Per il 'padrone di casa', il presidente dell'Adsi, Moroello Diaz della Vittoria Pallavicini, "il sistema beni culturali, in particolar modo quello privato, è fonte di risorse per il nostro paese e non di costi. E' fondamentale comprendere il reale impatto dei beni culturali nel nostro sistema per avviare un ripensamento della politica, che individui strumenti e meccanismi di rifondazione e sviluppo del nostro sistema economico, che dai beni culturali può trarre nuova linfa".

"Il Mibact dovrebbe avere una capacità d'intervento più attiva rispetto al presente, tra le soluzioni si dovrebbe rivisitare il codice dei beni culturali e ricentralizzare il sistema di promozione turistica. Il patrimonio culturale privato rischia di sgretolarsi come quello pubblico -ammonisce il presidente dell'Adsi- attuando una strategia diversa, i beni culturali potrebbero diventare fondamentali per lo sviluppo economico del nostro paese".

Carlo Calenda, viceministro del ministero dello Sviluppo Economico ha evidenziato come i beni culturali abbiano un forte impatto sull'economia del Paese, sottolineando la necessità di una tutela e di una gestione differente da quelle attuali: "Il mercato dei beni culturali è lo stesso che per il Made in Italy e la cultura -dice Calenda- Sul patrimonio culturale e sul turismo manchiamo però di un progetto strategico di lungo respiro".

Nel suo intervento al convegno, Emanuele ha ribadito che lo Stato sbaglia a limitare gli interventi dei privati nella gestione del patrimonio artistico e culturale italiano: "La classe politica italiana non vive nel paese reale -sottolinea Emanuele- L'automazione e la rivoluzione informatica spazzeranno via interi mondi. Abbiamo una visione occultatrice del nostro patrimonio, i nostri musei sono pieni di opere d'arte di proprietà dei sovrintendenti che si sentono i proprietari. A Roma musei, siti archeologici e biblioteche sono chiuse, credo che la classe politica attuale non capisca niente di arte. Nel 2013 il Fus è calato di 398 milioni, i Fondi per la tutela sono scesi a 47 milioni e i fondi per il restauro sono calati del 41%, i comuni hanno tagliato dell'11% le risorse. Il pubblico odia il privato, e pretende solo soldi".

"Facciamo gli stessi discorsi da 10 anni, l'Italia è in una crisi irreversibile da 23 anni a causa delle scelte della politica economica -dice il presidente della Fondazione Roma- Il paese è entrato in crisi già 40 anni fa con lo smantellamento dell'industria statale, oggi anche i settori della chimica e dell'auto sono ridotti ai minimi termini e il sistema fiscale attuale è fuori di testa".
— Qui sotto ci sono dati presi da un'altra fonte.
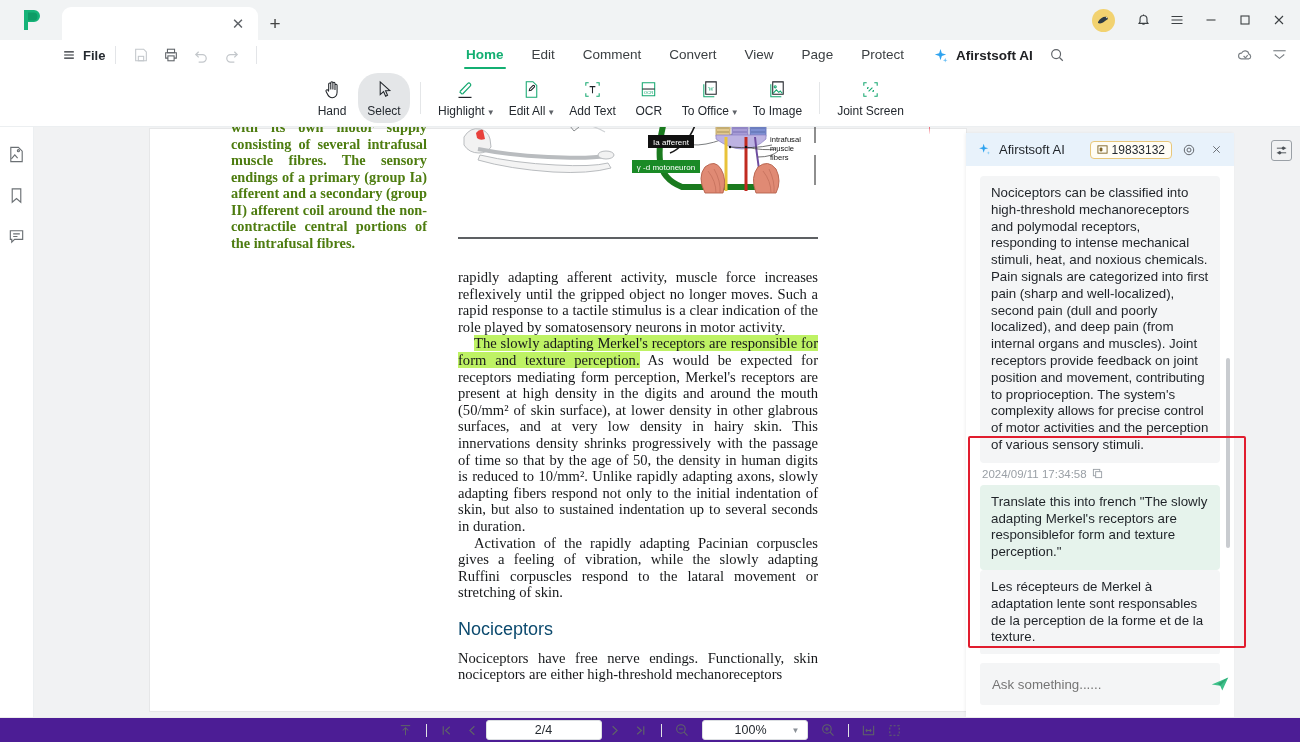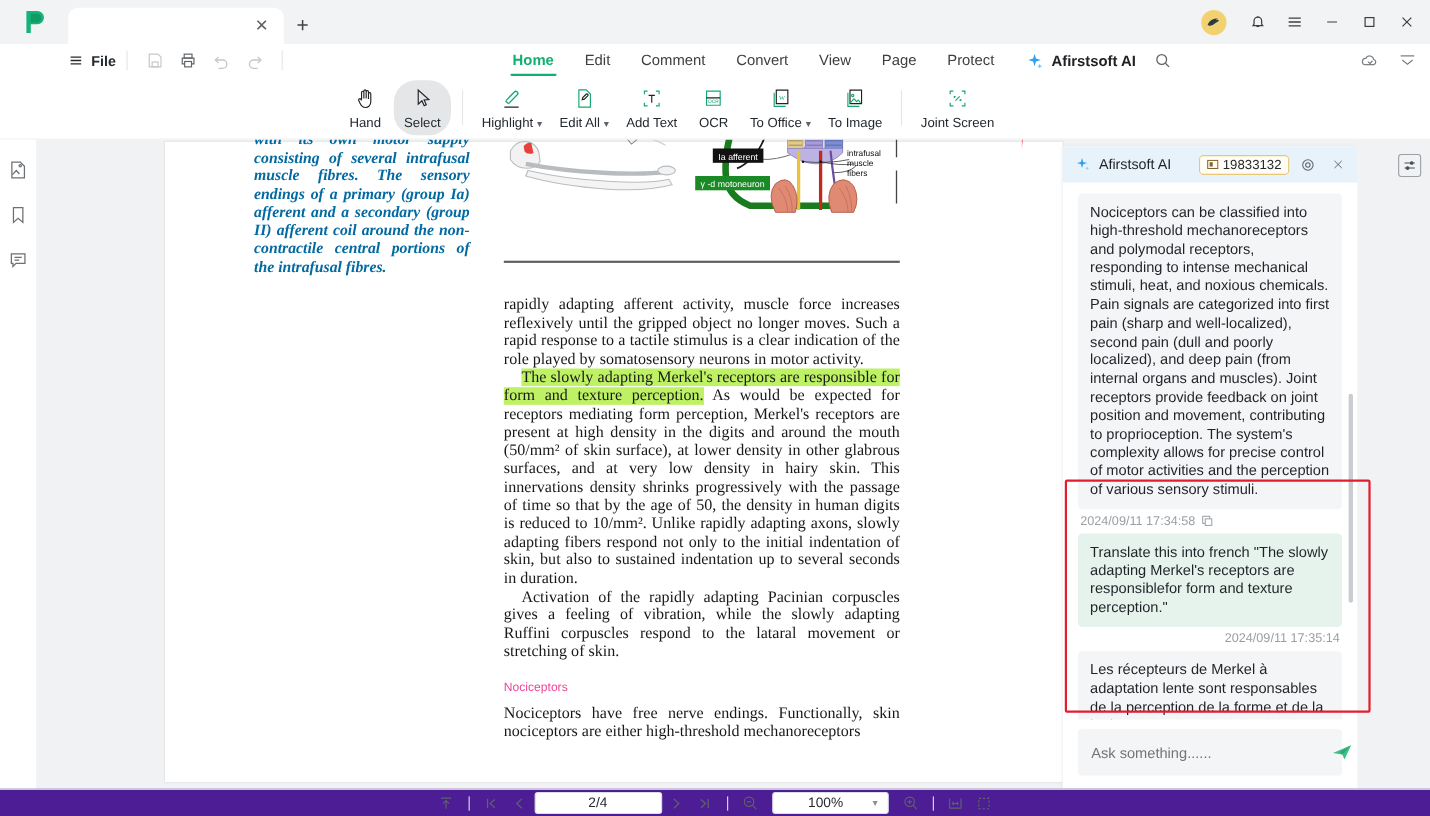"with its own motor supply" .body-it { color: #0369a1 -> #4d7c0f; font-style: italic -> none }
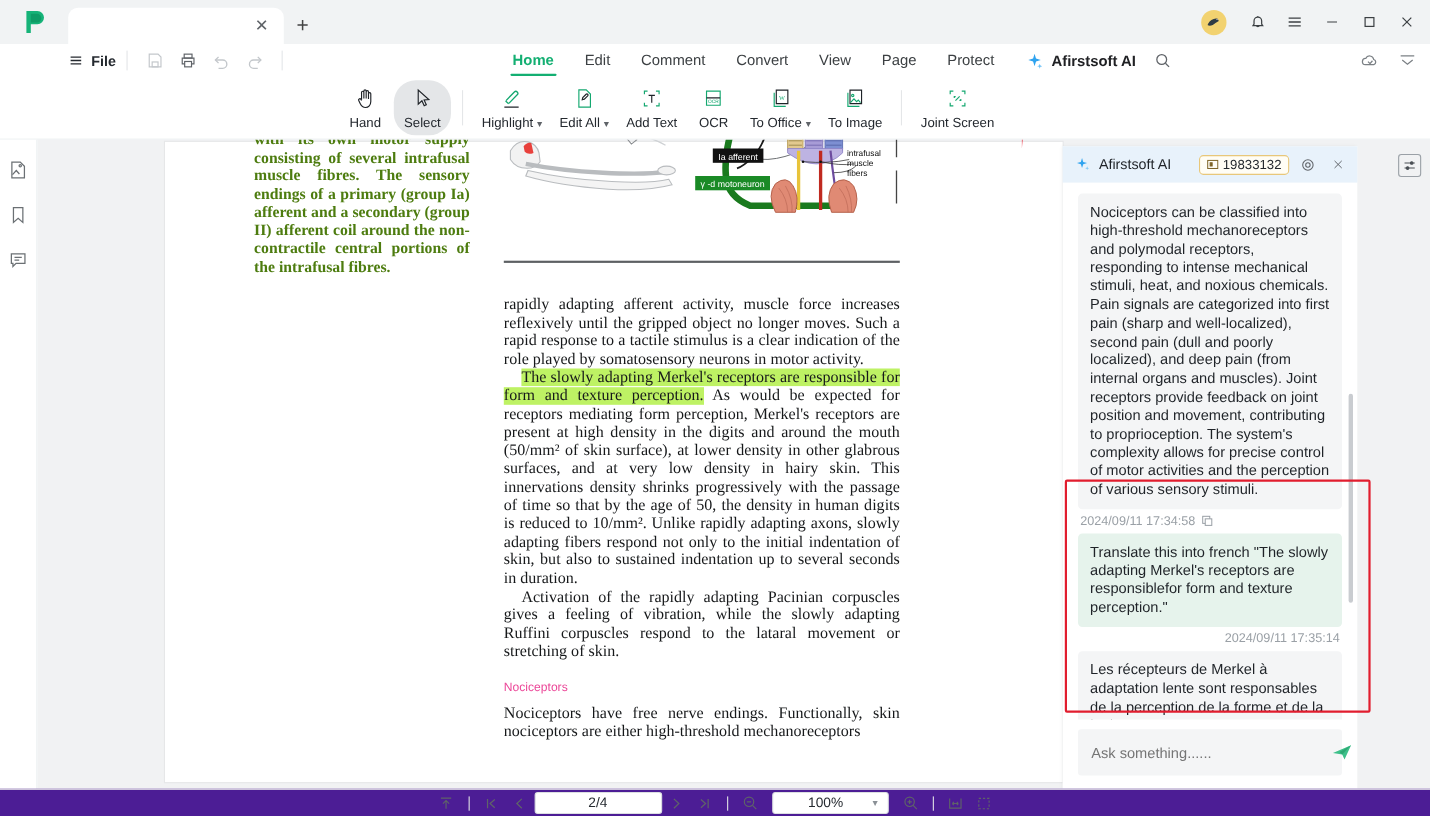"2024/09/11 17:35:14" div.ts { html: <div> <span>2024/09/11 17:35:14</span> </div> -> none }
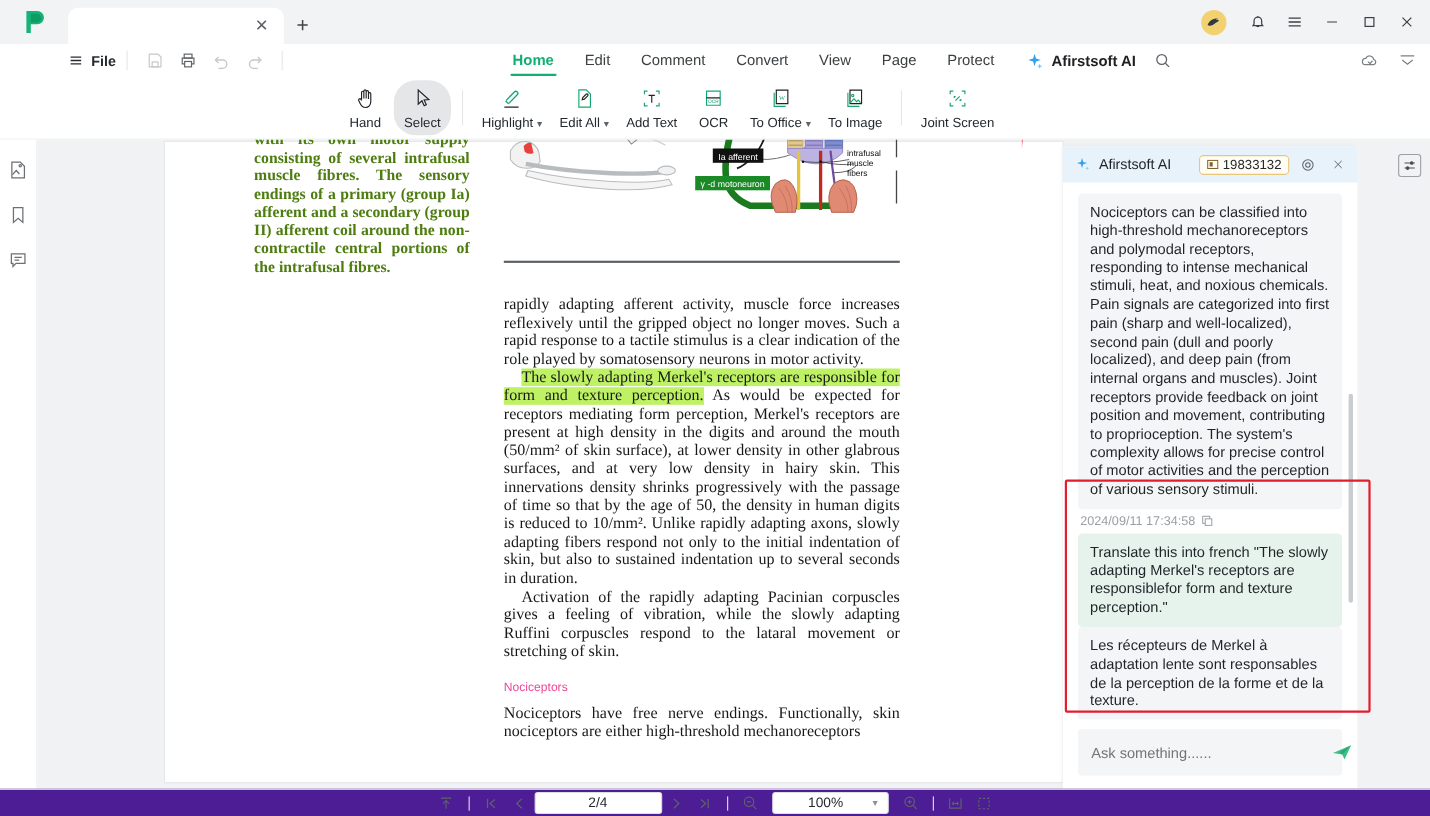"Nociceptors" .sec-h { color: #ec4899 -> #0c4a6e; font-size: 11px -> 18px }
"C''è una norma della Costituzione, l'articolo 118, che dice che quando lo Stato non è in grado di fare una cosa, il privato può farla -conclude Emanuele- Tenacemente, la politica amministrativa del nostro paese pone un muro impedendo al privato di fare la sua parte, questo è il vero e grande problema".

Nel corso del convegno, è stata inoltre presentata dal professor Luciano Monti l'ipotesi dell'incidenza favorevole di una riduzione dell'Imposta Unica Comunale del 30%, su un valore medio di tassazione per dimora storica stimato in 15.000 euro, e condizionata ad investimenti per la valorizzazione delle dimore stesse. La riduzione dell'imposta genererebbe così un circuito virtuoso, legato alle attività di manutenzione effettuate e all'iva generata dalle attività culturali che ruotano attorno alla dimora stessa, corrispondente a un possibile gettito fiscale ulteriore massimo di 100-120 milioni di euro, parametrato sulle 50.000 dimore storiche presenti in Italia.